State Diagram – Bus Requests
Bus requests are placed on the bus in response to CPU request. The diagram shows how a cache block reacts to bus requests.
- If the cache controller snoops an invalidation request for a cache block that is in state S in its cache, it must invalidate this cache block, since it means that another processor wants to write this block.
- If the cache controller snoops a write miss request for a cache block that is in state S in its cache, it must invalidate this cache block, since it means that another processor incurred a write miss and thus wants to write this block (fetched from memory).
- If the cache controller snoops a read miss request for a cache block that is state S in its cache. No action. The memory will return the block to the processor that wants to read it. This copy of the block can stay in state S.
- If the cache controller snoops a read miss request for a cache block that is state M in its cache. Another processor wants to read this block but it is not present in its cache. Since this cache has the only copy of the cache block and the memory copy is outdated/stale, the controller has to write back the block to the request as well as to memory. The memory read access needs to be aborted since the memory controller will return a stale copy of the block. The new state of this cache block should be S, since after this transaction there will be multiple copies of the block – this cache, requesting cache, memory.
- If the cache controller snoops a write miss request for a cache block that is state M in its cache. Another processor wants to write this block but it is not present in its cache. Since this cache has the only copy of the cache block and the memory copy is outdated/stale, the controller has to write back the block to the request as well as to memory. The memory write access needs to be aborted since the memory controller will return a stale copy of the block. Since the other processor will eventually write to this block, this block is moved to I state.
The protocol assumes that operations are atomic—that is, an operation can be done in such a way that no intervening operation can occur. For example, the protocol described assumes that write misses can be detected, acquire the bus, and receive a response as a single atomic action.

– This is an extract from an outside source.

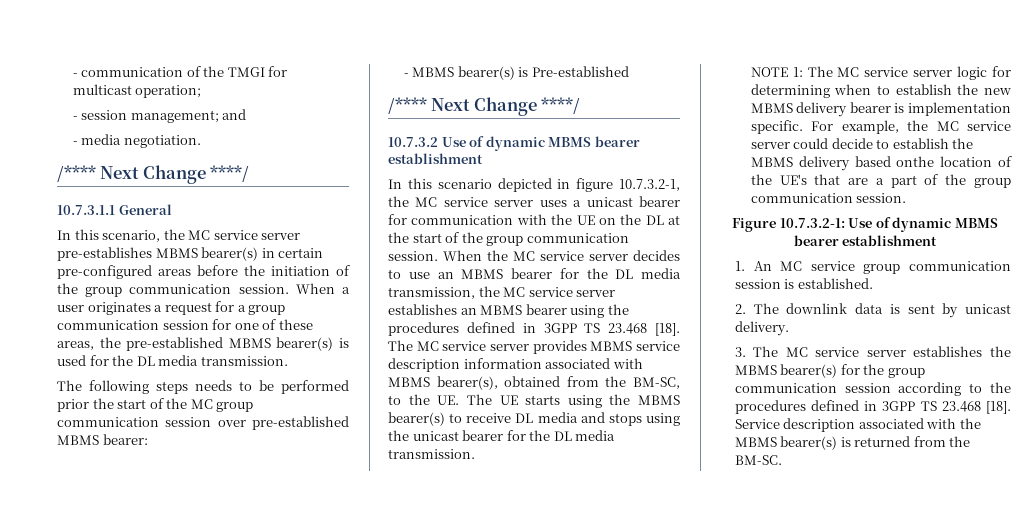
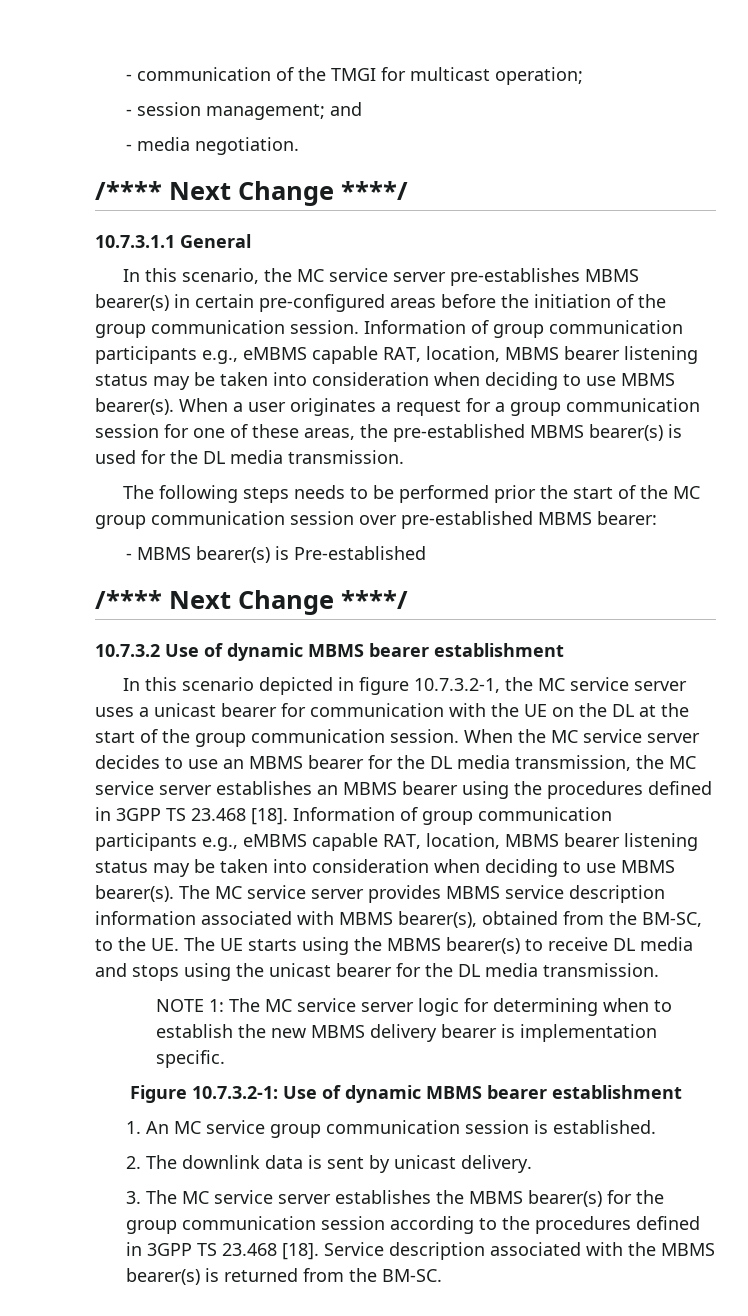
- In this scenario, the MC service server pre-establishes MBMS bearer(s) in certain pre-configured areas before the initiation of the group communication session.
+ In this scenario, the MC service server pre-establishes MBMS bearer(s) in certain pre-configured areas before the initiation of the group communication session. Information of group communication participants e.g., eMBMS capable RAT, location, MBMS bearer listening status may be taken into consideration when deciding to use MBMS bearer(s).
- When the MC service server decides to use an MBMS bearer for the DL media transmission, the MC service server establishes an MBMS bearer using the procedures defined in 3GPP TS 23.468 [18].
+ When the MC service server decides to use an MBMS bearer for the DL media transmission, the MC service server establishes an MBMS bearer using the procedures defined in 3GPP TS 23.468 [18]. Information of group communication participants e.g., eMBMS capable RAT, location, MBMS bearer listening status may be taken into consideration when deciding to use MBMS bearer(s).
- For example, the MC service server could decide to establish the MBMS delivery based onthe location of the UE's that are a part of the group communication session.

In reality this is not true. In fact, even a read miss might not be atomic; after detecting a miss in the L2 of a multi-core, the core must arbitrate for access to the bus connecting to the shared L3. Nonatomic actions introduce the possibility that the protocol can deadlock, meaning that it reaches a state where it cannot continue.
One solution can be that the processor that sends invalidate can hold bus until other processors receive the invalidate.
Shared memory bus and snooping bandwidth is bottleneck for scaling symmetric multiprocessors. Few ways to overcome this bottleneck are
- Duplicate the tags and have snoop accesses directed to the duplicate tags.
- Use a directory at the shared L3 cache; the directory indicates whether a given block is shared and possibly which cores have copies. With the directory information, invalidates can be directed only to those caches with copies of the cache block.
- Use crossbars or point-to-point networks with banked memory.
Add exclusive state to indicate clean block in only one cache. Prevents the need for a write invalidate on a write.
Owned state. Write back to memory only when O block is replaced.